While most of the world looks to calm anxiety from an economic slowdown, China, the most important global growth engine, is finding ways to maintain its vitality through supportive macro policies and technology-driven innovation.
That point of view was shared by Zhu Min, an influential Chinese economist and a former deputy managing director at the International Monetary Fund, who sat down for an exclusive interview with China Daily last week. Zhu spoke just before the annual two sessions in Beijing, attended by international media outlets that have been asking about the basis for China’s forecast of healthy economic performance in 2019.
“We did a study that estimated China would continue to have more than 6.3 or 6.4 percent growth this year,” he said.
Even if the pace of growth moderates from last year’s 6.6 percent, China will be able to maintain the globe’s strongest economic engine and contribute more than 30 percent of the world’s GDP growth, said Zhu, who is now chairman of the National Institute of Financial Research at Tsinghua University.
Zhu, who has a sound academic background and once was a member of Princeton University’s Board of Trustees, has been monitoring China’s macroeconomy over the long term. His confidence comes as authorities have taken measures to stabilize growth. Policies include financial sector deleveraging, increasing investment in infrastructure and encouraging loans for small and private companies.
He said he expects further financial reforms, adding that China’s exchange rate policy will move forward into a market-based system — particularly this year, in tandem with the continual opening-up of financial services.
“The market-based renminbi exchange rate is good for China and good for the whole world,” he said.
Before his appointment in 2011 to deputy managing director at the IMF, Zhu joined the People’s Bank of China in 2009 as a vice-governor. That experience helped him gain a greater understanding of the proper monetary policy to influence the overall economic environment.
“Currently, we see a little bit of easing of monetary policy, but it is still in a neutral position,” he said, meaning neither too tight nor too loose.
He called that “very important” and part of a “new policy mix” that includes cutting banks’ reserve requirement ratios instead of lowering interest rates and guiding liquidity into small and medium-sized enterprises and the private sector instead of cycling it within the financial system.
“So the current monetary policy fits the macroeconomic situation quite well, and it is not a broad quantitative easing,” Zhu said.
“We are very happy to see that China’s debt level has stabilized since last year, although deleveraging is not an easy process,” he said.
“The financial sector’s deleveraging is going very well, but corporate debt is relatively high and household debt is still increasing.”
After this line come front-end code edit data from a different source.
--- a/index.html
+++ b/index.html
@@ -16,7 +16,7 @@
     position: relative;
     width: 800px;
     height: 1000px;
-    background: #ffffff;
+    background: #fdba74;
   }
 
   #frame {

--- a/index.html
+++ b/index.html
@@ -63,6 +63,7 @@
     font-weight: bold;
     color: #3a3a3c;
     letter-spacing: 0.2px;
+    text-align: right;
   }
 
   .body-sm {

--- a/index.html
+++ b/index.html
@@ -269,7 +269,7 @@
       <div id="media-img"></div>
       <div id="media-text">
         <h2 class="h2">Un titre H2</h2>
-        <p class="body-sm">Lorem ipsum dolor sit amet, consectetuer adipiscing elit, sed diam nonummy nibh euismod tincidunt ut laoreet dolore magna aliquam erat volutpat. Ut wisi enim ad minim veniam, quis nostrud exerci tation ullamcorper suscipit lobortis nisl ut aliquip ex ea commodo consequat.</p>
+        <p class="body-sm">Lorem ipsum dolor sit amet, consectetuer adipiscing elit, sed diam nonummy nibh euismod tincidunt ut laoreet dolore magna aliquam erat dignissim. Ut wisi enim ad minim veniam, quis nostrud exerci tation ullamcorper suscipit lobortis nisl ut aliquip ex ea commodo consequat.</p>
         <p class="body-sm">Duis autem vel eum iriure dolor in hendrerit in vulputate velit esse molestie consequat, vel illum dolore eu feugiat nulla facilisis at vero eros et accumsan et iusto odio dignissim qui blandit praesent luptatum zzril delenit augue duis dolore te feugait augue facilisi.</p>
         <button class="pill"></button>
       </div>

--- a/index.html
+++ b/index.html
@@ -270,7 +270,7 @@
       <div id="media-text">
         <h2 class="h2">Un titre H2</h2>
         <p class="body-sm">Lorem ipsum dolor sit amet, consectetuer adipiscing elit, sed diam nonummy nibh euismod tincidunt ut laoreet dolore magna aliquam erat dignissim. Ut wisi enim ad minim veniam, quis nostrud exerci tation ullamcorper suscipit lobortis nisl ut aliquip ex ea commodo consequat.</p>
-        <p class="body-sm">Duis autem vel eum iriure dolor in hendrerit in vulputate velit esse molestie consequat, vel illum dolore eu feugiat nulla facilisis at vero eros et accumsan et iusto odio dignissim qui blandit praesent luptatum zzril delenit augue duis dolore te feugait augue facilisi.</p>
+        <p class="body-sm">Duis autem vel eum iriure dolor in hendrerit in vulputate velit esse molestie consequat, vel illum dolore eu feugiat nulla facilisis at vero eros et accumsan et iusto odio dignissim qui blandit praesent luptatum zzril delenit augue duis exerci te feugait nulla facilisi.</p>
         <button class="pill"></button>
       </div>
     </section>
Zhu’s former IMF colleague Christine Lagarde, the fund’s managing director, said in a Feb 28 speech that after a decade of reform in global financial regulations, “financial systems are safer today, but not safe enough”.
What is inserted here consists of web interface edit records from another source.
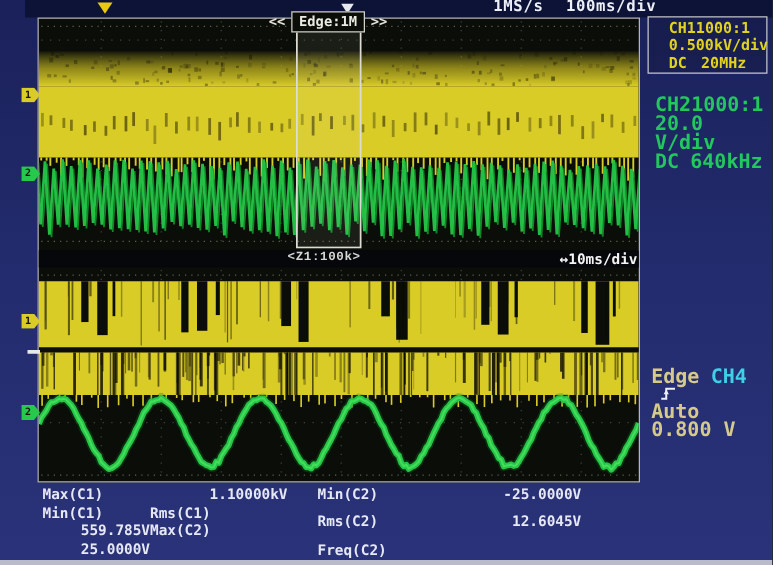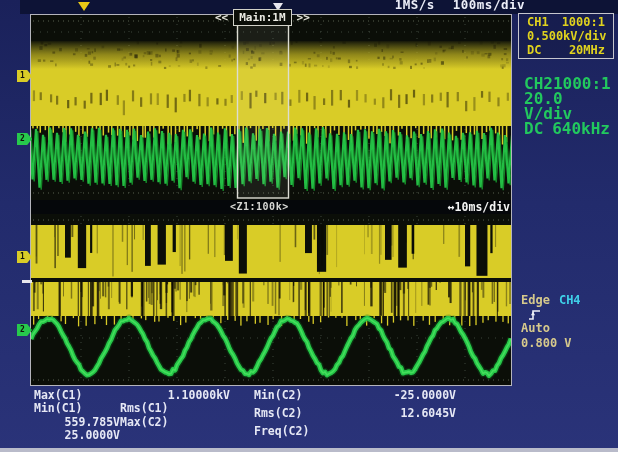--- a/index.html
+++ b/index.html
@@ -438,7 +438,7 @@
     </div>
     <div class="main-label">
       <span>&lt;&lt;</span>
-      <span class="mbox">Main:1M</span>
+      <span class="mbox">Edge:1M</span>
       <span>&gt;&gt;</span>
     </div>
     <div class="mid-strip">

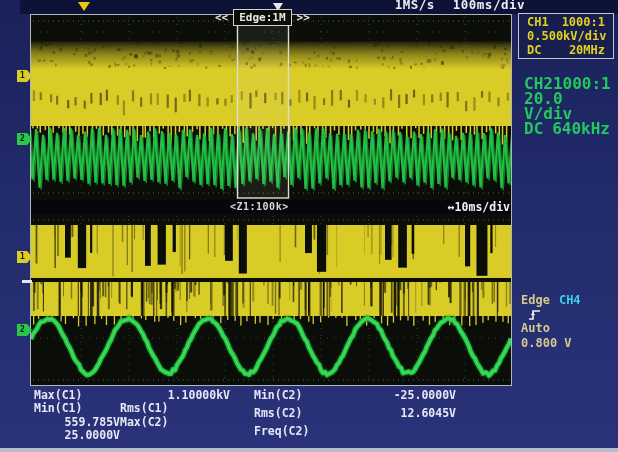--- a/index.html
+++ b/index.html
@@ -32,7 +32,7 @@
   .tick{position:absolute;left:22px;top:280px;width:10px;height:3px;background:#e8e8ec;}
   
   .ch1box{position:absolute;left:518px;top:13px;width:96px;border:1px solid #c6c6ce;box-sizing:border-box;
-    padding:1px 8px;font-size:12px;line-height:14px;color:#e0d21e;background:rgba(10,14,40,.25);}
+    padding:1px 16px;font-size:12px;line-height:14px;color:#e0d21e;background:rgba(10,14,40,.25);}
   .ch2box{position:absolute;left:519px;top:75px;width:96px;box-sizing:border-box;
     padding:1px 5px;font-size:16px;line-height:15px;color:#22c85e;}
   .row{display:flex;justify-content:space-between;}

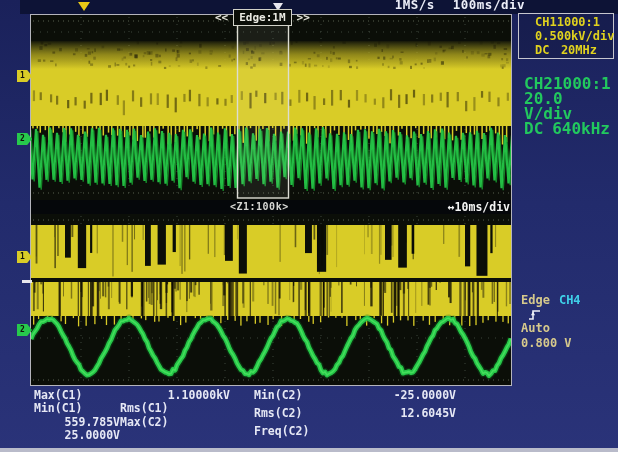--- a/index.html
+++ b/index.html
@@ -21,7 +21,7 @@
   .main-label{position:absolute;left:184px;top:-6px;display:flex;align-items:center;gap:5px;font-size:11px;color:#e4e4da;z-index:5;}
   .mbox{border:1px solid #d2d2c8;background:#0b0e08;padding:0 5px;height:15px;line-height:15px;color:#eaeae2;}
   .mid-strip{position:absolute;left:0;top:185px;width:480px;height:14px;background:#05070a;}
-  .zlabel{position:absolute;left:199px;top:1px;font-size:10px;color:#d6d6d2;letter-spacing:.5px;}
+  .zlabel{position:absolute;left:199px;top:1px;font-size:10px;color:#d6d6d2;letter-spacing:.5px;font-family:Liberation Mono, monospace;}
   .ztime{position:absolute;right:1px;top:0;font-size:11.5px;color:#f4f4f4;}
   
   .flag{position:absolute;left:17px;width:15px;height:12px;font-size:8px;line-height:12px;color:#13130a;

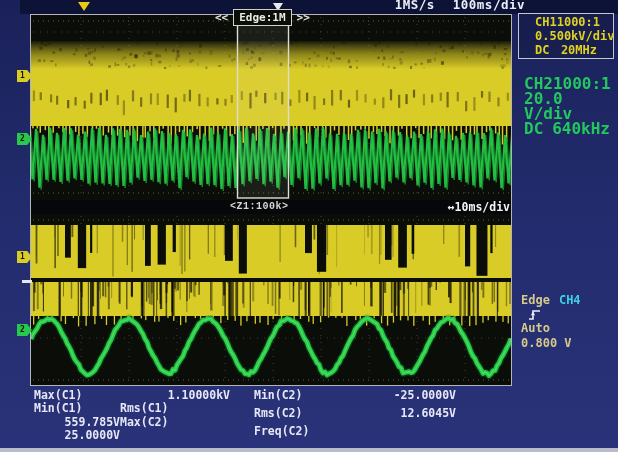--- a/index.html
+++ b/index.html
@@ -36,7 +36,7 @@
   .ch2box{position:absolute;left:519px;top:75px;width:96px;box-sizing:border-box;
     padding:1px 5px;font-size:16px;line-height:15px;color:#22c85e;}
   .row{display:flex;justify-content:space-between;}
-  .trig{position:absolute;left:521px;top:293px;font-size:12px;line-height:15.5px;color:#d6c98c;}
+  .trig{position:absolute;left:521px;top:293px;font-size:16px;line-height:15.5px;color:#d6c98c;}
   .trg-src{color:#3fd0e8;margin-left:9px;}
   .edge-icon{margin-left:7px;vertical-align:-1px;}
   

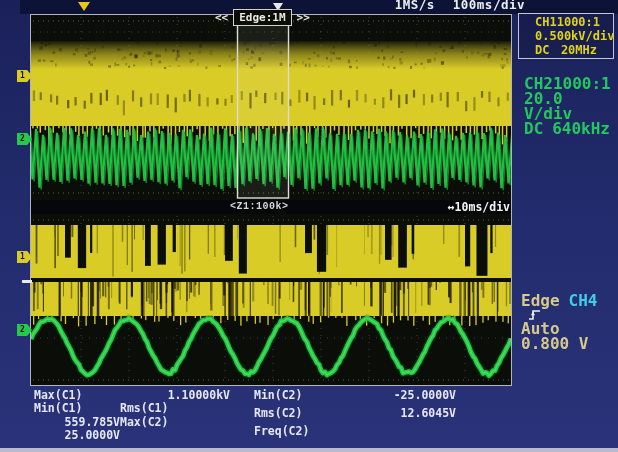--- a/index.html
+++ b/index.html
@@ -42,7 +42,7 @@
   
   .meas{position:absolute;left:34px;top:389px;display:flex;gap:24px;font-size:11.5px;line-height:13.4px;color:#e6e8f5;}
   .mcol1{display:grid;grid-template-columns:86px 110px;}
-  .mcol2{display:grid;grid-template-columns:86px 116px;}
+  .mcol2{display:grid;grid-template-columns:86px 116px;gap:9px;}
   .mval{text-align:right;}
   .bezel{position:absolute;left:0;bottom:0;width:100%;height:4px;background:#d2d3d8;opacity:.85;}
 </style>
“Countries need to regulate underwriting standards in high-risk debt markets, including leveraged loans,” Lagarde warned.
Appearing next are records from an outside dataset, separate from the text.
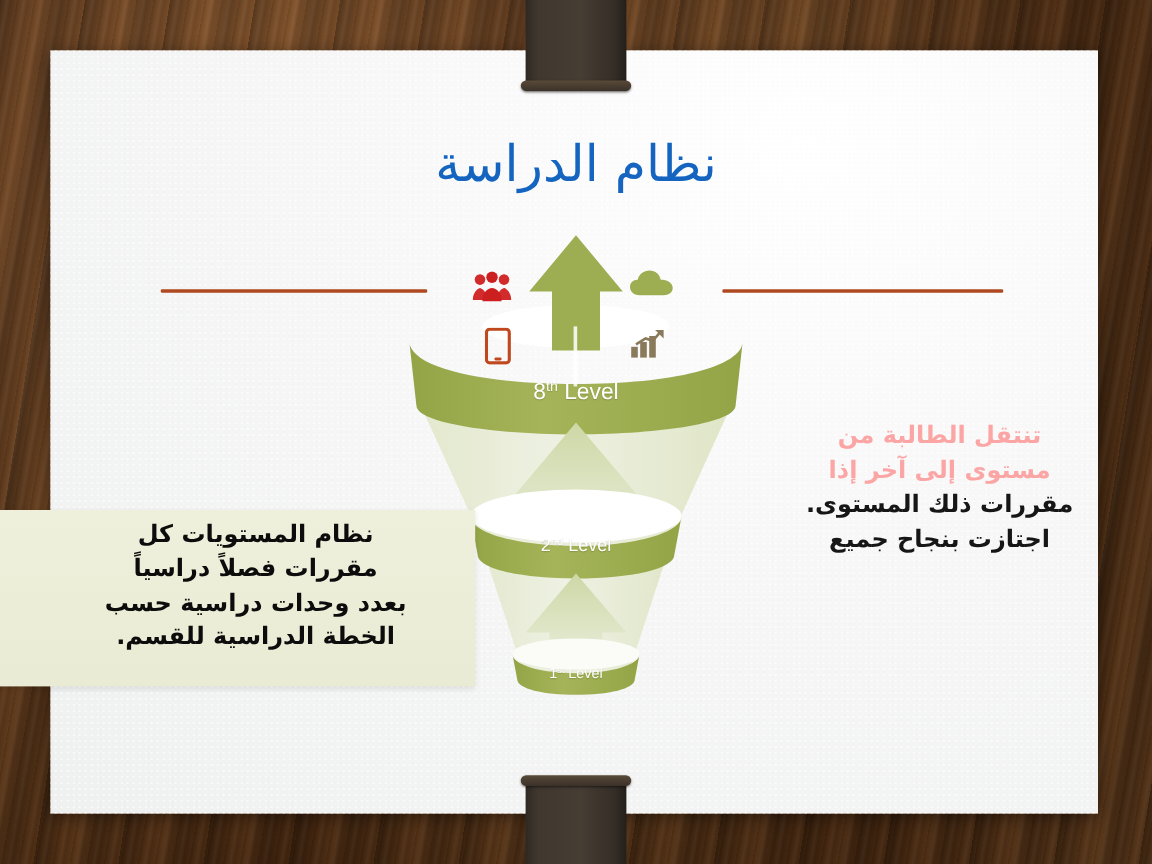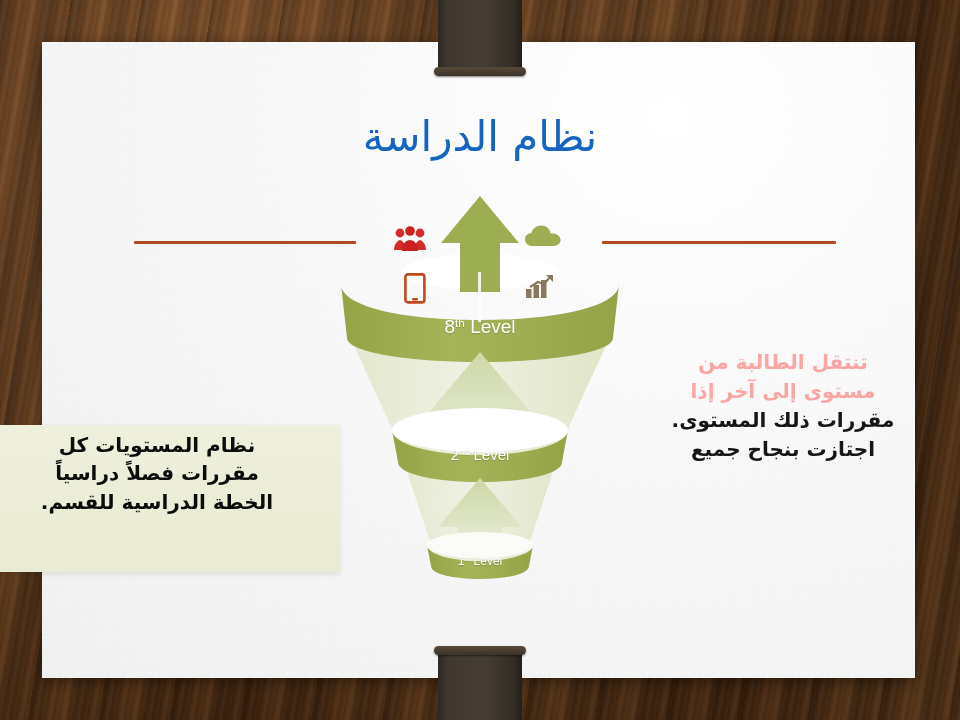--- a/index.html
+++ b/index.html
@@ -107,7 +107,7 @@
 
   
   #callout{
-    position:absolute;left:0;top:425px;width:340px;height:147px;z-index:6;
+    position:absolute;left:0;top:425px;width:396px;height:147px;z-index:6;
     background:linear-gradient(180deg,#eef0dc 0%,#ecedd7 60%,#e9ebd4 100%);
     box-shadow:0 2px 5px rgba(0,0,0,.10);
   }

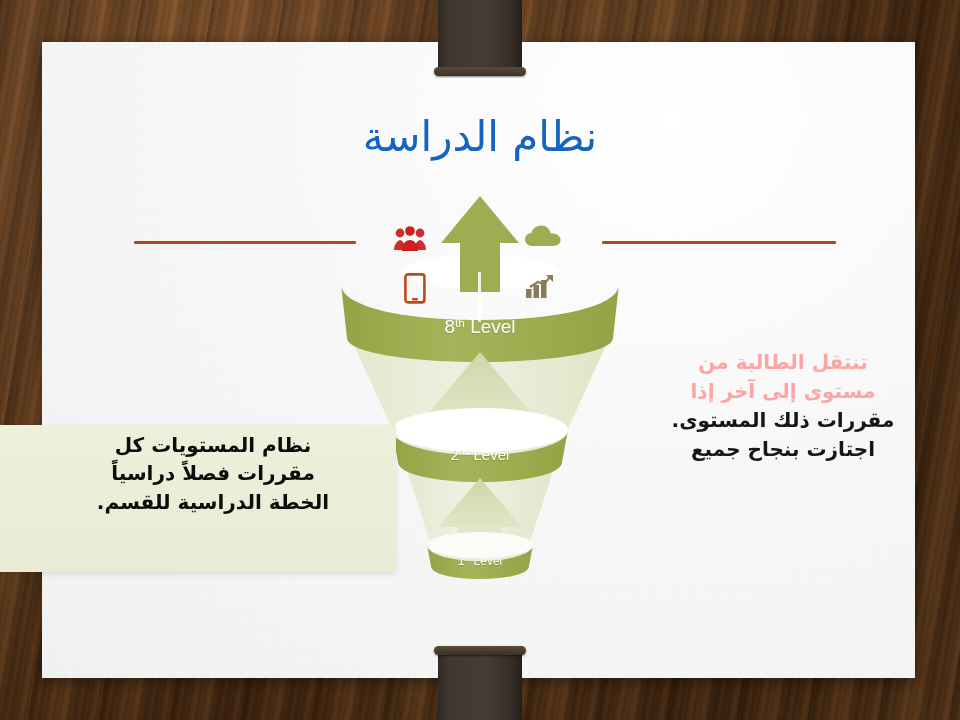--- a/index.html
+++ b/index.html
@@ -242,6 +242,7 @@
   <div id="callout-text">
     <div>نظام المستويات كل</div>
     <div>مقررات فصلاً دراسياً</div>
+    <div>بعدد وحدات دراسية حسب</div>
     <div>الخطة الدراسية للقسم.</div>
   </div>
 </div>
Several months earlier, Lagarde had called on countries to “de-escalate and resolve the current trade disputes”, as risks have begun to materialize in the global economy. The IMF revised global economic forecasts at that time to 3.5 percent in 2019 and 3.6 percent in 2020.
Moody’s Vice-President Madhavi Bokil also warned last week that “G20 economies’ growth will slow throughout 2019 and into 2020, with advanced economies’ growth moderating toward potential and emerging markets remaining weak”. The rating agency predicted that elevated financial market volatility and asset price corrections would be very likely in 2019, particularly if growth in major economies disappoints further.
Zhu, a supporter of multilateralism and global order reforms, said in the interview that building global economic prosperity requires settlement of trade frictions. A more important issue is to push forward World Trade Organization reform through the joint efforts of a broader range of countries, he said.
“For China, innovation has become the key issue now,” Zhu said. “You can see that new companies are mushrooming every day. Technology advances move very powerfully and quickly.”